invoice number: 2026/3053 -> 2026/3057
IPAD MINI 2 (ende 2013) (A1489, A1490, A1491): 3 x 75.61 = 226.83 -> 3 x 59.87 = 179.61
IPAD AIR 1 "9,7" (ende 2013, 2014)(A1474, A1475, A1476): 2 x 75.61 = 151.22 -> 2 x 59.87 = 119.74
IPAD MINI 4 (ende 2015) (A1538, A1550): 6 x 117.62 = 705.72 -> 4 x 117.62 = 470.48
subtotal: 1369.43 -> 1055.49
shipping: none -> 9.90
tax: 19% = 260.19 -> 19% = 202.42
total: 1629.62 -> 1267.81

--

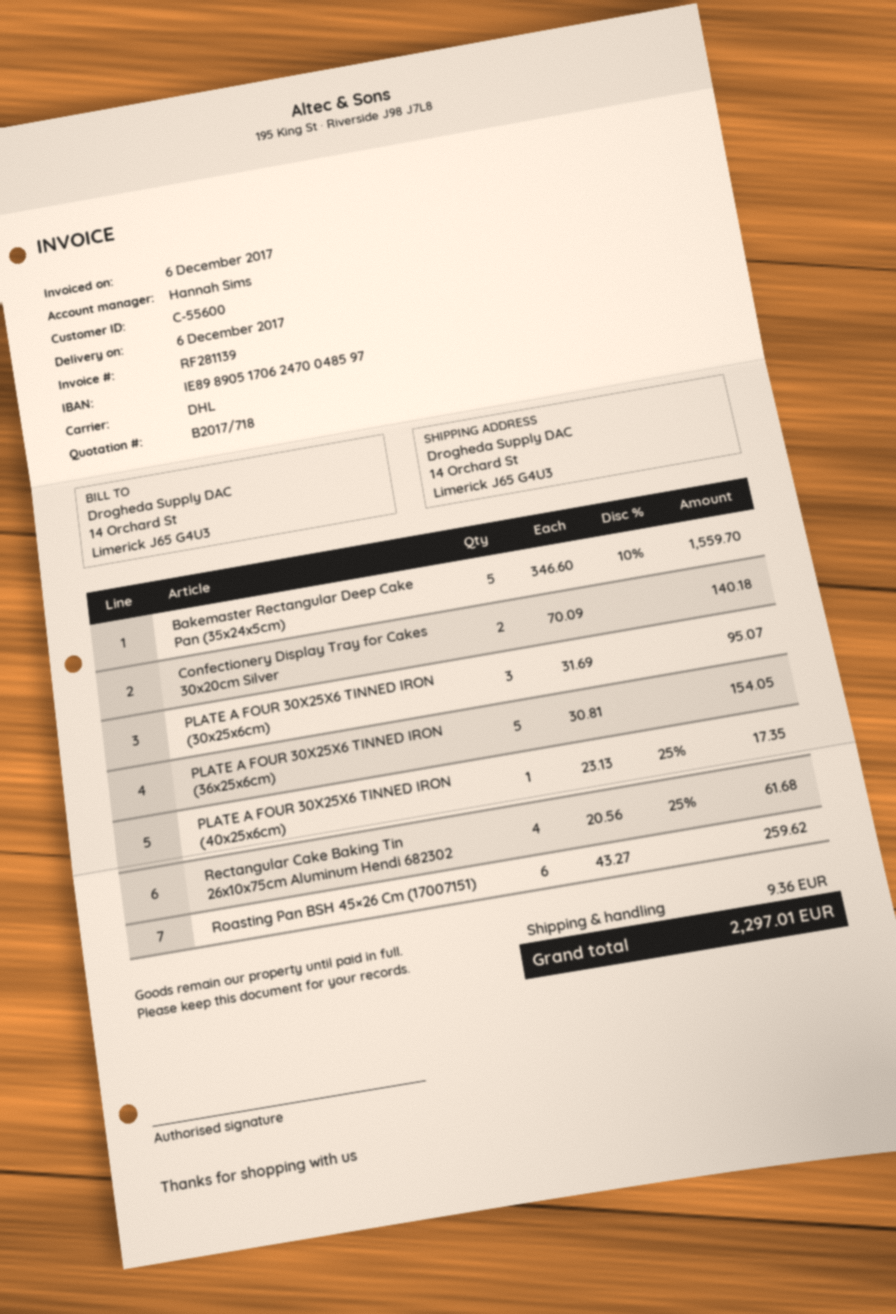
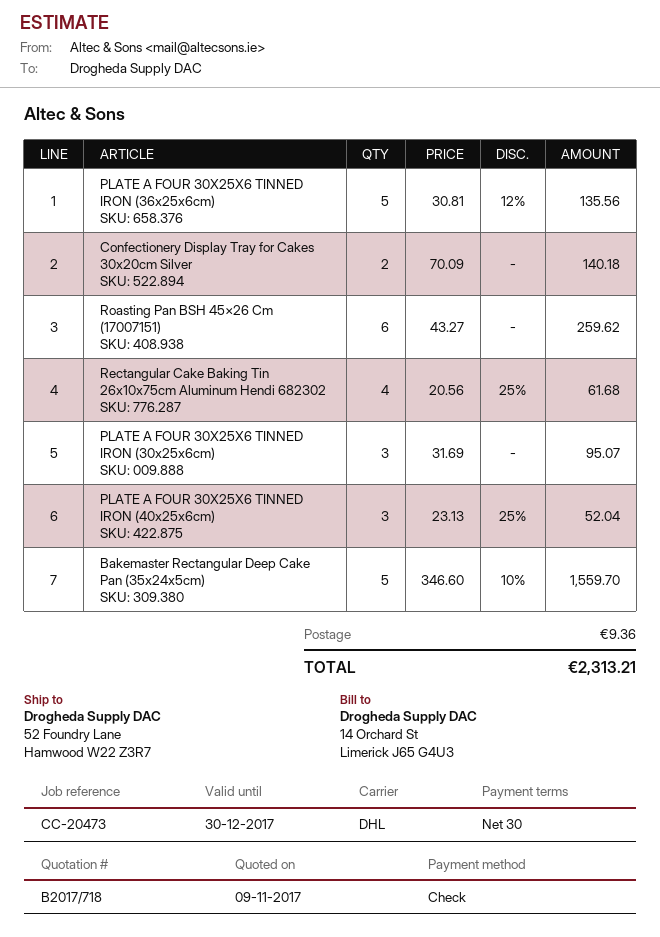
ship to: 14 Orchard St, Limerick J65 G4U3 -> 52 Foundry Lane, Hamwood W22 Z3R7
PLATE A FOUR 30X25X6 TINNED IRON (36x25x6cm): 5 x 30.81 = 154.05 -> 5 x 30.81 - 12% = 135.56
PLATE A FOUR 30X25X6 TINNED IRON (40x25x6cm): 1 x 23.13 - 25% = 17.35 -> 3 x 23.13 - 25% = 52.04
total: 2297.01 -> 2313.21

**Task requirements**
Search the records for the string "TINNED", and copy every line that holds it.

**Exercise solution**
PLATE A FOUR 30X25X6 TINNED IRON (36x25x6cm): 5 x 30.81 = 154.05 -> 5 x 30.81 - 12% = 135.56
PLATE A FOUR 30X25X6 TINNED IRON (40x25x6cm): 1 x 23.13 - 25% = 17.35 -> 3 x 23.13 - 25% = 52.04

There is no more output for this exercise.